» EXERCISE DESCRIPTION
Write only the number of lines in the entries below that contain the string "none".

►

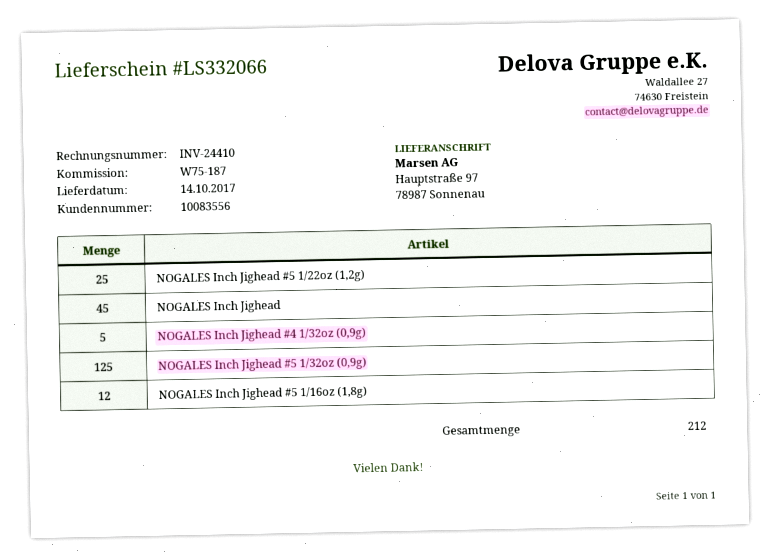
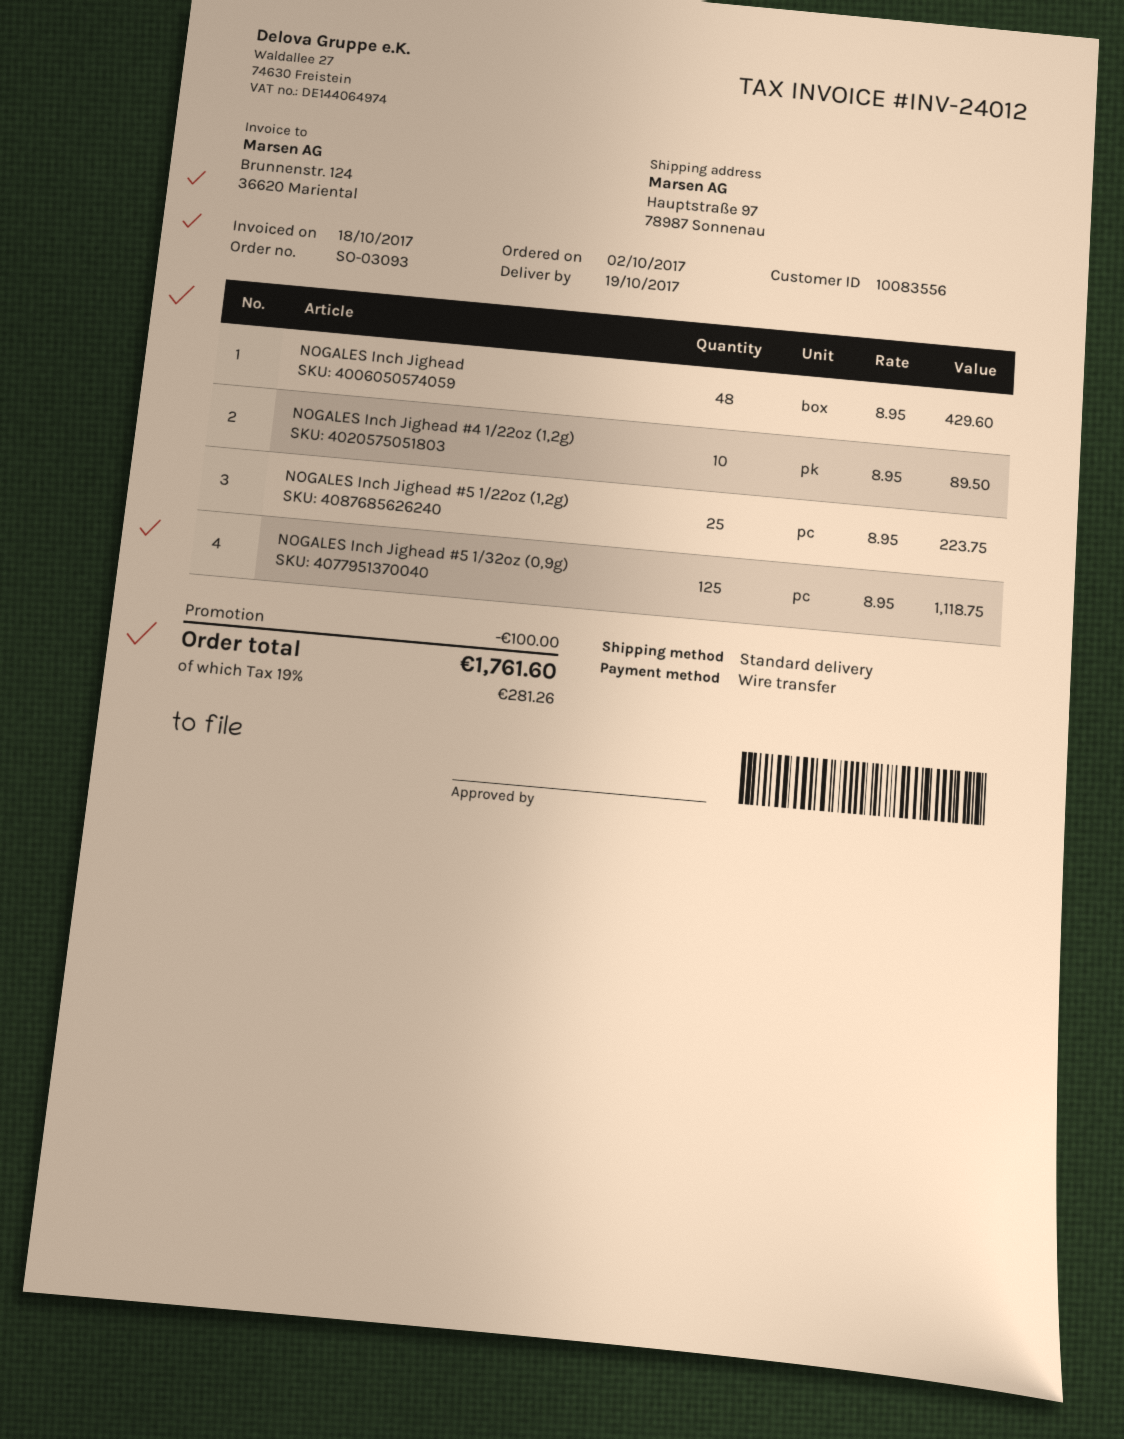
delivery date: 2017-10-14 -> 2017-10-19
invoice number: INV-24410 -> INV-24012
NOGALES Inch Jighead: 45 -> 48
NOGALES Inch Jighead #4 1/32oz (0,9g): 5 -> none
NOGALES Inch Jighead #5 1/16oz (1,8g): 12 -> none
NOGALES Inch Jighead #4 1/22oz (1,2g): none -> 10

◄

» ANSWER TO THIS EXERCISE
3